A Microsoft corrigiu uma vulnerabilidade crítica no Outlook que pode ser explorada sem qualquer interação do utilizador, representando uma ameaça significativa para ambientes empresariais.
De acordo com a SecurityWeek, a falha, identificada como CVE-2026-40361, foi corrigida no âmbito do Patch Tuesday e afeta um componente DLL utilizado pelo Microsoft Word e Outlook.
Segundo a Microsoft, trata-se de uma vulnerabilidade de execução remota de código, mas investigadores alertam que o impacto poderá ser particularmente elevado devido à possibilidade de exploração “zero-click”.
O problema foi descoberto por Haifei Li, criador do sistema de deteção de zero-days Expmon, que comparou a falha à vulnerabilidade BadWinmail, descoberta há mais de uma década e considerada, na altura, um verdadeiro “enterprise killer”.

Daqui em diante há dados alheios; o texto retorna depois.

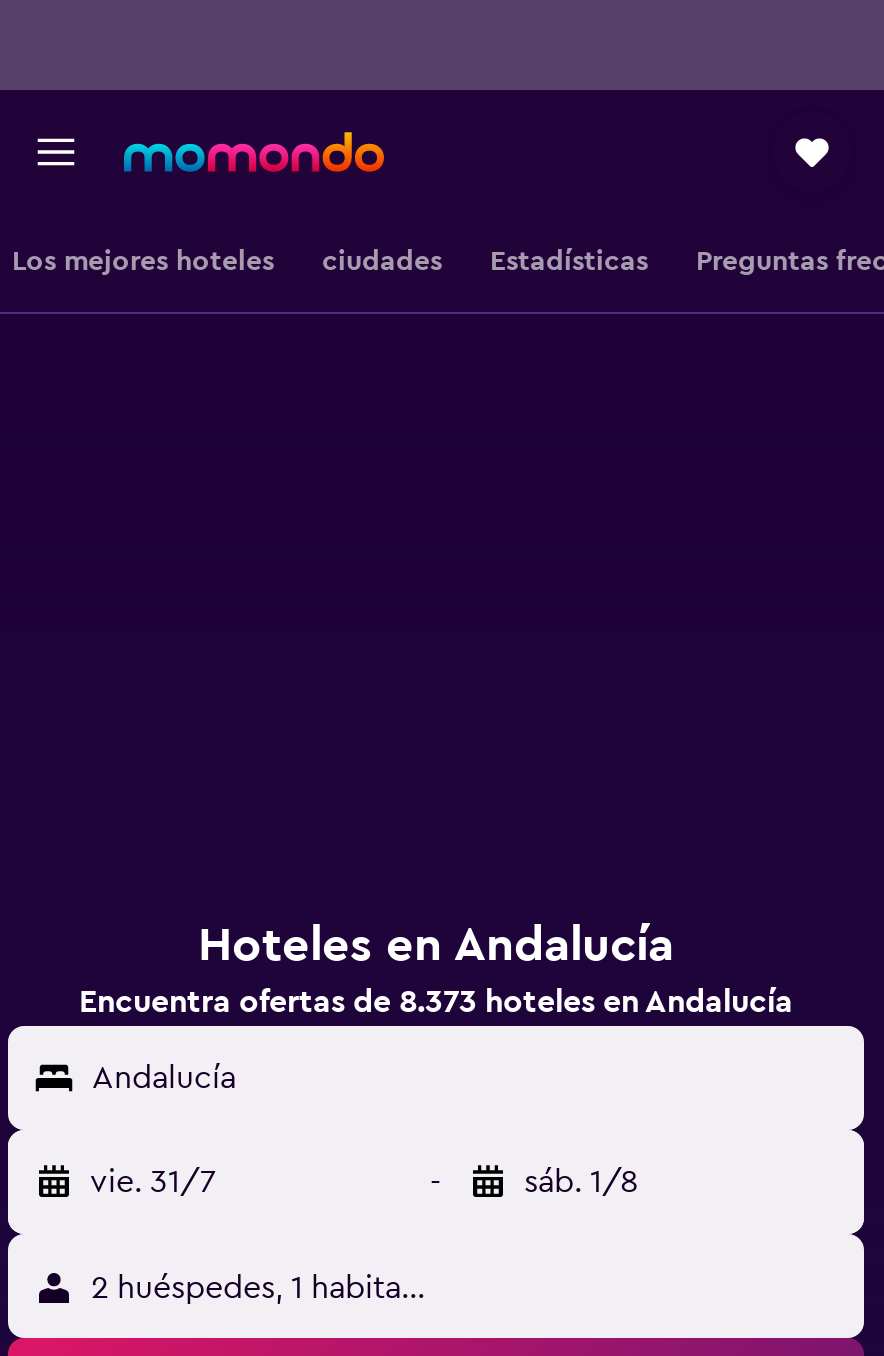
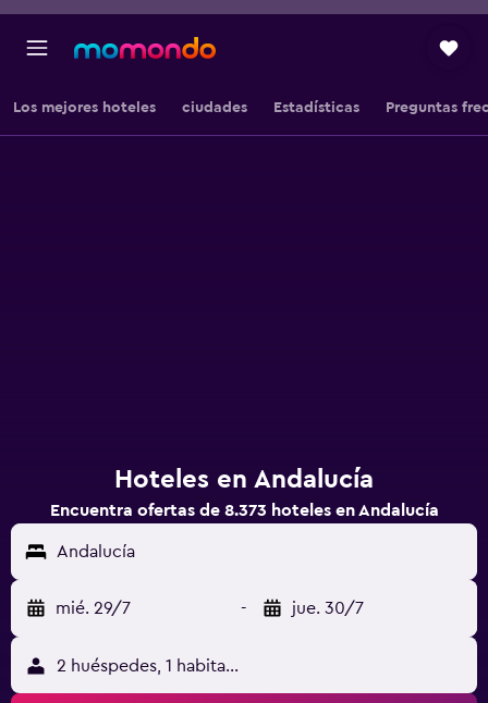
[90,1166,216,1198] vie. 31/7 -> [56,600,131,617] mié. 29/7
[524,1166,638,1198] sáb. 1/8 -> [292,600,364,617] jue. 30/7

“Basta o utilizador ler ou pré-visualizar o email para o ataque ser desencadeado”, alertou Haifei Li.
De acordo com o investigador, a vulnerabilidade resulta de um problema “use-after-free” no motor de renderização de emails do Outlook, tornando difícil bloquear ou mitigar ataques.
Na prática, um atacante pode enviar um email especialmente criado e executar código remotamente no sistema da vítima sem necessidade de clicar em links ou anexos.
“Qualquer pessoa poderia comprometer um CEO ou CFO apenas enviando um email”, acrescentou o investigador.
A Microsoft classificou a probabilidade de exploração como “mais provável”, aumentando a urgência para aplicação das atualizações de segurança.
Apesar de Haifei Li indicar que apenas desenvolveu uma prova de conceito, e não um exploit totalmente funcional, o investigador alerta para a criatividade crescente dos grupos de ameaça.
Uma das poucas medidas de mitigação apontadas passa por configurar o Outlook para renderizar mensagens exclusivamente em texto simples.